The first half of 2003, the State's unemployment rate hovered at 6.8 percent; San Mateo County's unemployment rate leveled off at 5.2 percent. Despite FRBSF positive view of the region, efforts to create new, retain and enhance industries in the Bay Area continues to be of importance to the region.


H.R. 2535, the Economic Development Administration Act of 2003, would reauthorize the Economic Development Administration (EDA) for an additional five years and provide funding for existing as well as new grant programs. While EDA has undergone substantial changes and restructuring during its 37-year history, it continues to be referred to as a prime example of President Lyndon Johnson's Great Society Programs.

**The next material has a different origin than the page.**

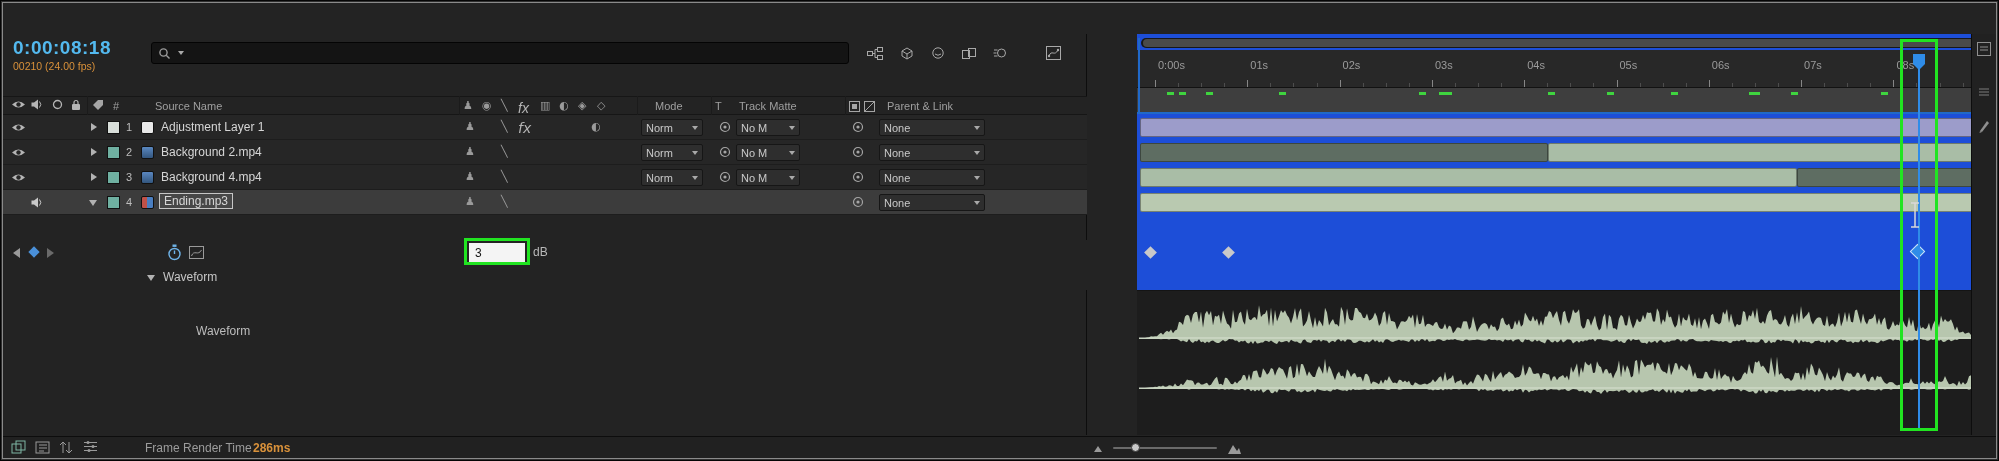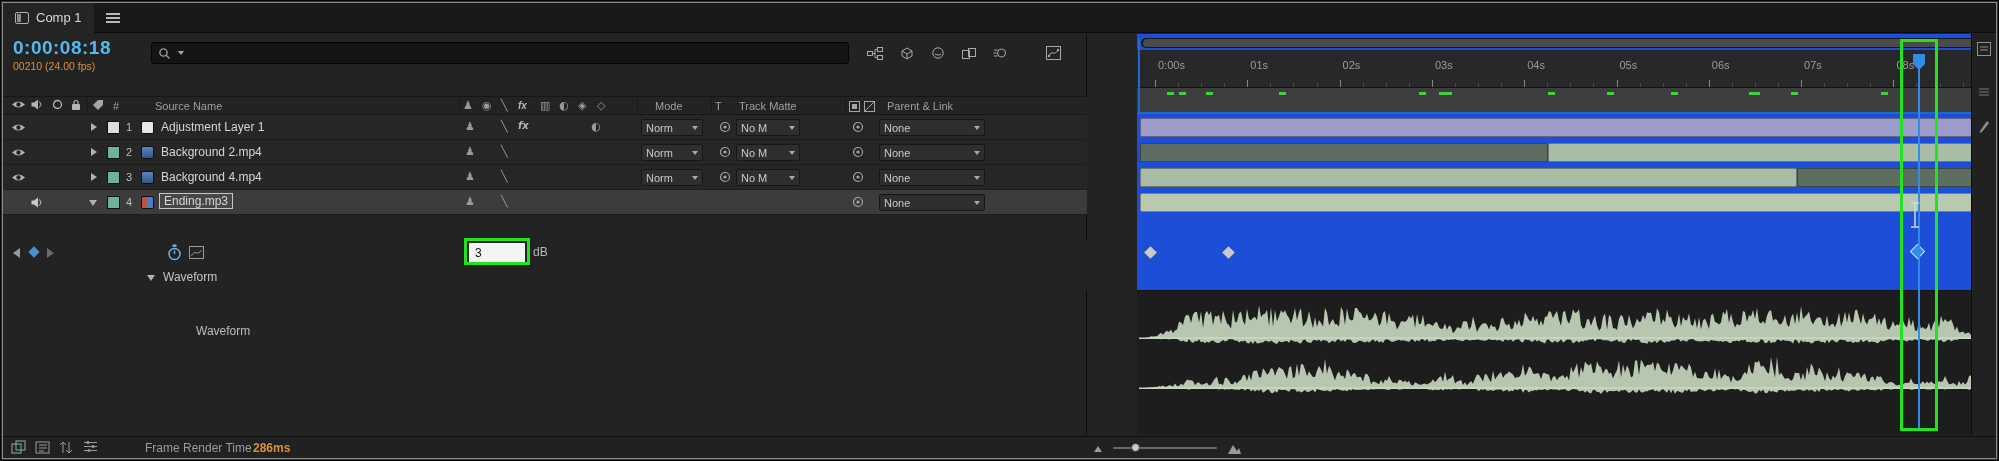"Comp 1" div.tabbar { html: <div> <div> <span> <svg> <rect></rect> <rect></rect> </svg> </span> <span>Comp 1</span> </div> <div></div> </div> -> none }
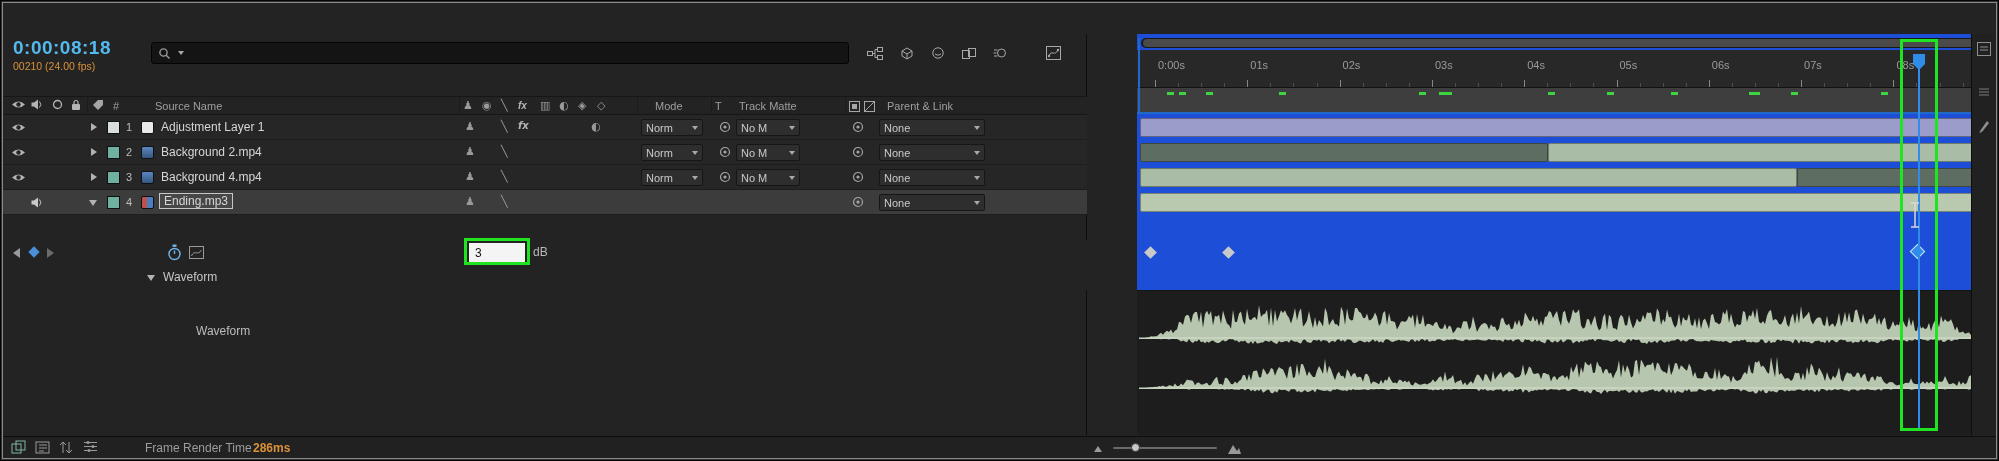"fx" .fxtxt { font-size: 10px -> 14px; font-weight: bold -> normal }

It is reported that the Administration will seek EDA reauthorization in the 1st session of the 108th Congress with hearings to begin early spring 2004. According to the Congressional Budget Office (CBO) the measure would cost $1.3 billion for FY 2004 through FY 2008 and an additional $1.2 billion after 2008. The goal of federal economic development programs is to raise the standard of living for all citizens and increase the wealth and overall rate of growth of the economy by encouraging communities to develop a more competitive and diversified economic base by:



Creating an environment that promotes economic activity by improving and expanding public infrastructure;


Promoting job creation through increased innovation, productivity and entrepreneurship; and


Empowering local and regional communities experiencing chronic high unemployment and low per capita income to develop private sector business and attract increased private sector capital investment.



It is anticipated that EDA will include grant funding to support the World Trade Center site recovery and to support other regions continuing to suffer from the effects of terrorist attacks, including areas reliant upon tourism. Additionally, it is thought that economic development and recovery assistance will be provided to communities recovering from disasters, including southern California from the recent.



Attached for your consideration is a resolution in support of H.R. 2535 to enact the Economic Development Administration Reauthorization Act of 2003.


Vision Alignment

Support for this legislation supports the commitment to Sow the sees of our future prosperity, goal # 18 San Mateo County attracts and maintains leading-edge industries.